The installation “Üpland”, that occupies the space of le blac, presents us a sort of magic realm, in which the confrontation between the world of nature and the world of work acquires a floating magic of rhythms and light. The installation recreates a fantastic landscape of rocks and waterfalls, reminiscent of Nordic atmosphere: Üpland. Wave-like soft rocks are spread around in the space serving as unexpected resting places for visitors, who are thereby given the possibility to submerge themselves in the daydream vision of waterfalls – as a fanciful chill-out made by an imaginary nature. This is in fact the construction of a fictive nature obtained with low-tech means and almost “do-it-yourself” devices. The use of a backlight system and the movement of the waterfalls, reminds us of the kitsch landscape décor of a Chinese restaurant.  They convey here instead, thanks to the unusual big scale of the installation, a magic atmosphere, a make believe, toy-like all-embracing paradise. As the artist says: “a playground for grown ups”.

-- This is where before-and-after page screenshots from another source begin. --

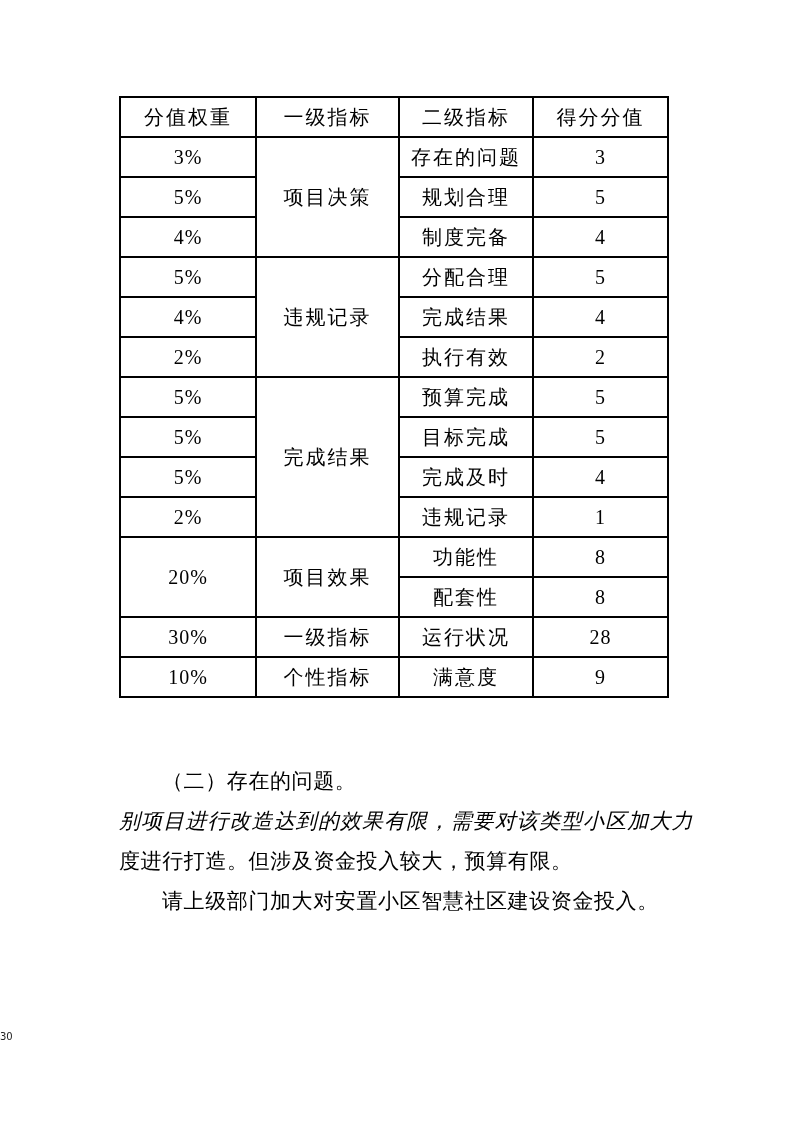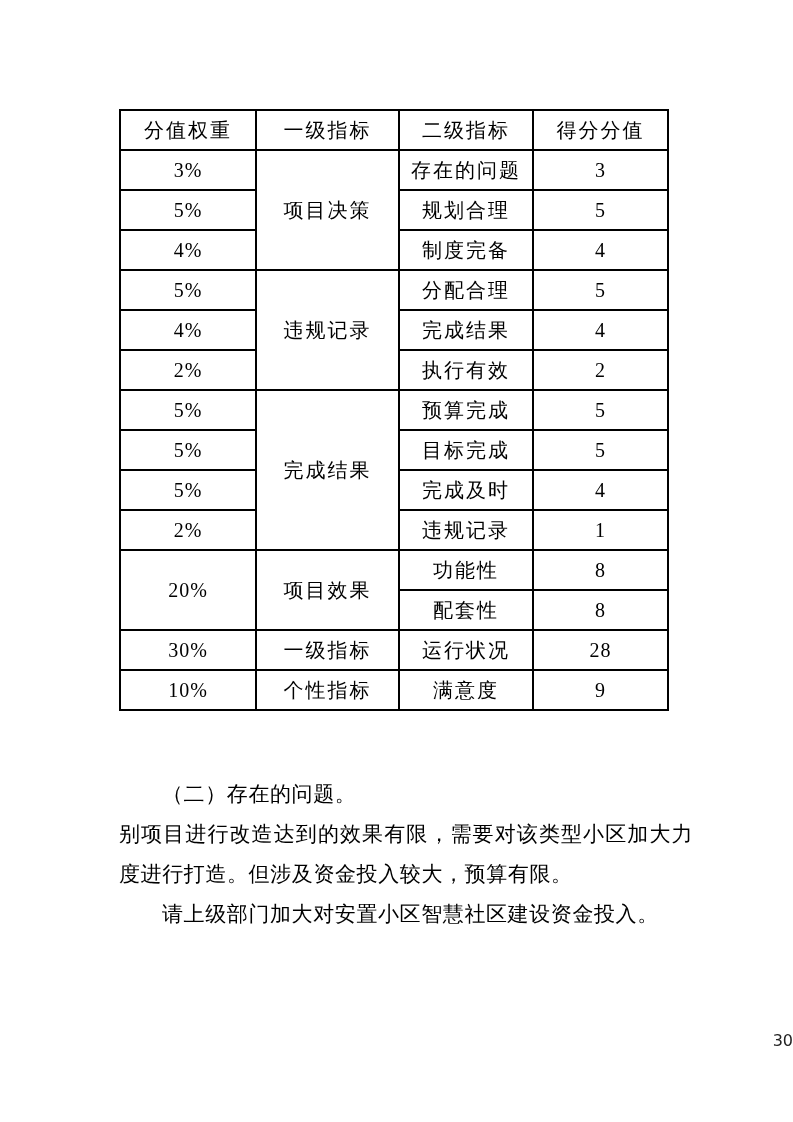"分值权重" .content { top: 109px -> 96px }
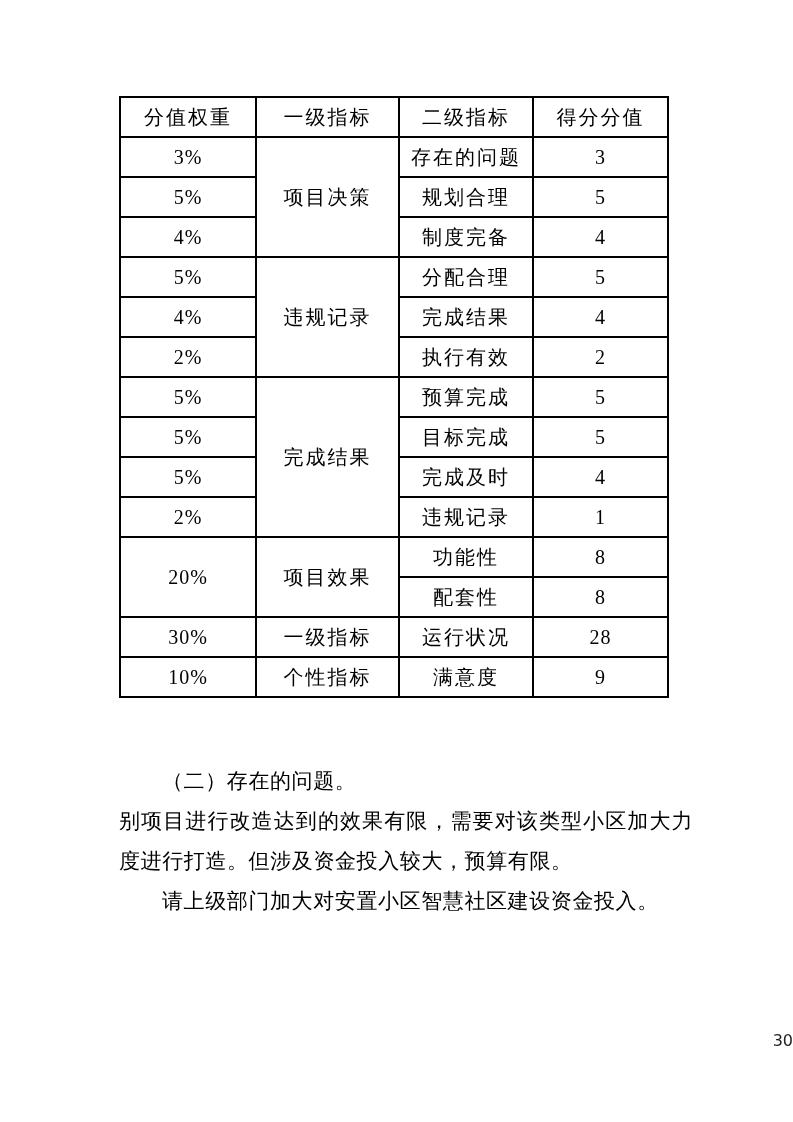"别项目进行改造达到的效果有限，需要对该类型小区加大力" .body-text .stretch { font-style: none -> italic }
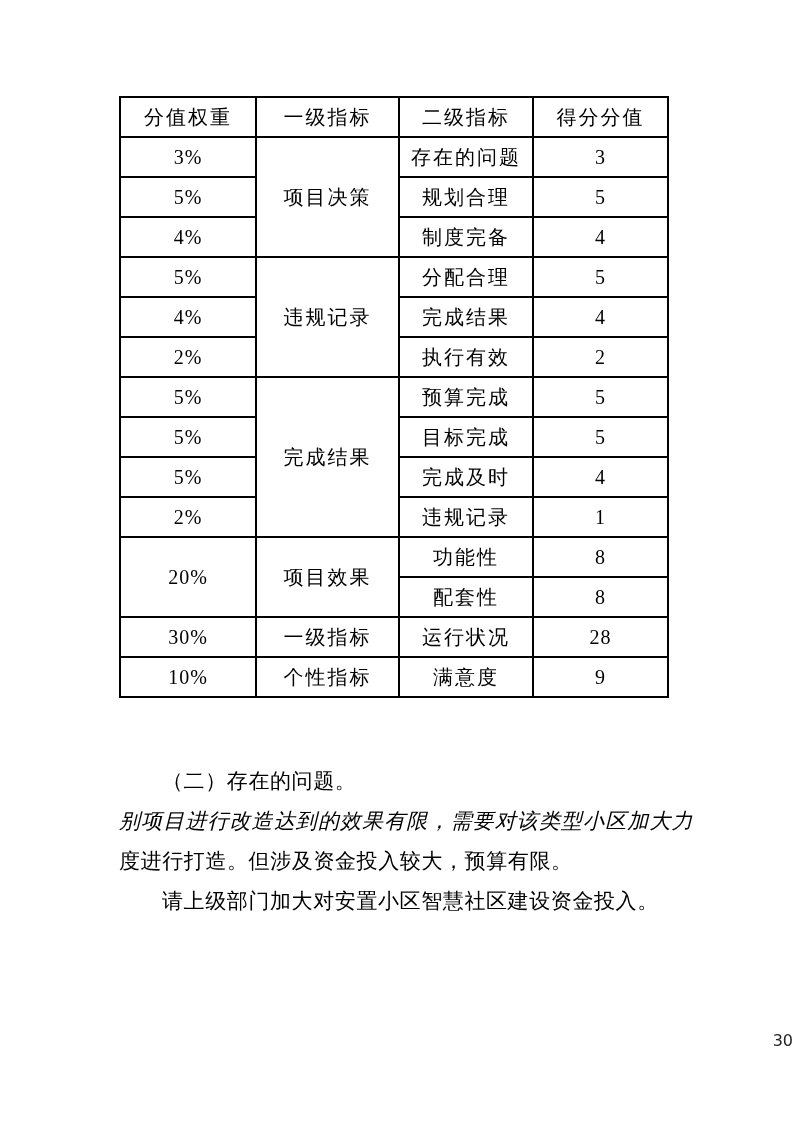"30" .page-number { font-size: 16px -> 10px; text-align: right -> left }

In front of it, three videos run simultaneously showing workers walking on a scaffolding, distributing ice blocs and collecting garbage. Here “work” is represented almost as a choreography: again, as in the representation of nature, the sense of reality fades into a daydream-like atmosphere.

The same aim of representing complex reality, an opposite, though complementary, character characterizes the show at the Baronian-Francey Gallery. Here the search of the artist follows a different path: not into a magical world, but into a world of personal intensity and ethical decisions. The whole show is conceived by the artist as a variation on the same theme: violence. All the works exposed, the video “Random Fight”, the 16mm film “Shadow Boxing” and the slow-motion video “Desk Peace”, confront us with different interpretations on violence, approaching the theme from different point of views/attitudes. In “Random Fight”, the image of the artist fighting against herself conveys a universal feeling: the psychological conflict every individual has within himself. The pursuit of ethical coherence is expressed by the refuse of violence in “Shadow Boxing”, the first film shot by the artist. Here a woman, the artist herself, suffers a strong psychological struggle: she is continuously attacked but refuses to strike back. Her attitude though is not a passive one but implies all the internal strength that such a refusal requires. The decision to show only some scenes of the film in loop in several monitors spread around the gallery reinforces the psychological intensity of the work. In “Desk Peace” instead, the same woman is on the point to hit back, but whether she will or not remains an unknown to us. We don’t see it we can only imagine what we would do in her place…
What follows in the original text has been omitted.